Exercise materials:
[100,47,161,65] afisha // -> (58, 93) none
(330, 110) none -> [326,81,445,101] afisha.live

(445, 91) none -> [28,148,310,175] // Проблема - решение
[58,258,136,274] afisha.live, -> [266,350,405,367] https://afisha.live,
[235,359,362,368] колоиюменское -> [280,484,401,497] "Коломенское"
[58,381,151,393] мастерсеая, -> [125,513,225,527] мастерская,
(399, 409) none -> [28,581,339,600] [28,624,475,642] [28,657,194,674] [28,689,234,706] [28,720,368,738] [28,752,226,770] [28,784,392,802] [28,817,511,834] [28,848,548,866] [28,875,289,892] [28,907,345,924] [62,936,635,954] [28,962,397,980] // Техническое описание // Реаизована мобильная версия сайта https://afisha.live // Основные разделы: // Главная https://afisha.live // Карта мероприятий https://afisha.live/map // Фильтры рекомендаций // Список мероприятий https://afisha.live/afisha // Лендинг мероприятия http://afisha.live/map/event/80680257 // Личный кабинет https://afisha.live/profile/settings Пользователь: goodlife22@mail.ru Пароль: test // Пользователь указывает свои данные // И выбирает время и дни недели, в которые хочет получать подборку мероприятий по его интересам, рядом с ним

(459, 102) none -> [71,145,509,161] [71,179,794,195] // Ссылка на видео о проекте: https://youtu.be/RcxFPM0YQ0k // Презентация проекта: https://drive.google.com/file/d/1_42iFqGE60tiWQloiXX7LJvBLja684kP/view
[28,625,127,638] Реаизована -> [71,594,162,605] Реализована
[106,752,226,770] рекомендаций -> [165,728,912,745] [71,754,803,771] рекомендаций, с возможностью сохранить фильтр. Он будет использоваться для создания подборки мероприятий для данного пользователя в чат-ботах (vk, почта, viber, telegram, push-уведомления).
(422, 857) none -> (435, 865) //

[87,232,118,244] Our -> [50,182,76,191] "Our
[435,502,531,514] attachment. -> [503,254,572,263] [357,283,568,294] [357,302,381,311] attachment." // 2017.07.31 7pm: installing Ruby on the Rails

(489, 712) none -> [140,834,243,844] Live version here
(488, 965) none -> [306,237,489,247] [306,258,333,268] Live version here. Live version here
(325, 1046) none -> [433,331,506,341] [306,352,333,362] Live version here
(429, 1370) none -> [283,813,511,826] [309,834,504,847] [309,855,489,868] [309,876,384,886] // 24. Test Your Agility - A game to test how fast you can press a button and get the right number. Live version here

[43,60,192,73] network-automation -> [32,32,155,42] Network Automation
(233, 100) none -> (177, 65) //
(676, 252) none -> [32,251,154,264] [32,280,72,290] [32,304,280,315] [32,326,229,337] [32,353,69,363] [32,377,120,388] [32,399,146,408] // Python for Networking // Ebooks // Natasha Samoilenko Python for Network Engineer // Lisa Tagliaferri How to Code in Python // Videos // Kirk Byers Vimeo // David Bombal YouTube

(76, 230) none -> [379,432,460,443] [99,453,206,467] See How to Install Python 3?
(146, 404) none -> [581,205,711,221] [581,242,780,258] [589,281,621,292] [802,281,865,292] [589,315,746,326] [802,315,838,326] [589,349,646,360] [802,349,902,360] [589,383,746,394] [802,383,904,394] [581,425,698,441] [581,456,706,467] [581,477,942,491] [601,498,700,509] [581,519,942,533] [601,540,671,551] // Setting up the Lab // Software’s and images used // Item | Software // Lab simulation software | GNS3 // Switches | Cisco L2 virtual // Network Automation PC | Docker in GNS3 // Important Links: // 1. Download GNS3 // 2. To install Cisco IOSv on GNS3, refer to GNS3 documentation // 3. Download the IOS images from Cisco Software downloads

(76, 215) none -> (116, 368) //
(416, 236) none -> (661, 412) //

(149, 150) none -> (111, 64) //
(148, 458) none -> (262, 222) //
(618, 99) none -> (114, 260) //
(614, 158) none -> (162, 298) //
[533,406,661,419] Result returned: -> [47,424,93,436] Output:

Your objective: Keep both end lines and retype everything in the records above from the line containing "(445, 91) none" through the line containing "(489, 712) none", exactly, with nothing else.

Exercise solution:
(445, 91) none -> [28,148,310,175] // Проблема - решение
[58,258,136,274] afisha.live, -> [266,350,405,367] https://afisha.live,
[235,359,362,368] колоиюменское -> [280,484,401,497] "Коломенское"
[58,381,151,393] мастерсеая, -> [125,513,225,527] мастерская,
(399, 409) none -> [28,581,339,600] [28,624,475,642] [28,657,194,674] [28,689,234,706] [28,720,368,738] [28,752,226,770] [28,784,392,802] [28,817,511,834] [28,848,548,866] [28,875,289,892] [28,907,345,924] [62,936,635,954] [28,962,397,980] // Техническое описание // Реаизована мобильная версия сайта https://afisha.live // Основные разделы: // Главная https://afisha.live // Карта мероприятий https://afisha.live/map // Фильтры рекомендаций // Список мероприятий https://afisha.live/afisha // Лендинг мероприятия http://afisha.live/map/event/80680257 // Личный кабинет https://afisha.live/profile/settings Пользователь: goodlife22@mail.ru Пароль: test // Пользователь указывает свои данные // И выбирает время и дни недели, в которые хочет получать подборку мероприятий по его интересам, рядом с ним

(459, 102) none -> [71,145,509,161] [71,179,794,195] // Ссылка на видео о проекте: https://youtu.be/RcxFPM0YQ0k // Презентация проекта: https://drive.google.com/file/d/1_42iFqGE60tiWQloiXX7LJvBLja684kP/view
[28,625,127,638] Реаизована -> [71,594,162,605] Реализована
[106,752,226,770] рекомендаций -> [165,728,912,745] [71,754,803,771] рекомендаций, с возможностью сохранить фильтр. Он будет использоваться для создания подборки мероприятий для данного пользователя в чат-ботах (vk, почта, viber, telegram, push-уведомления).
(422, 857) none -> (435, 865) //

[87,232,118,244] Our -> [50,182,76,191] "Our
[435,502,531,514] attachment. -> [503,254,572,263] [357,283,568,294] [357,302,381,311] attachment." // 2017.07.31 7pm: installing Ruby on the Rails

(489, 712) none -> [140,834,243,844] Live version here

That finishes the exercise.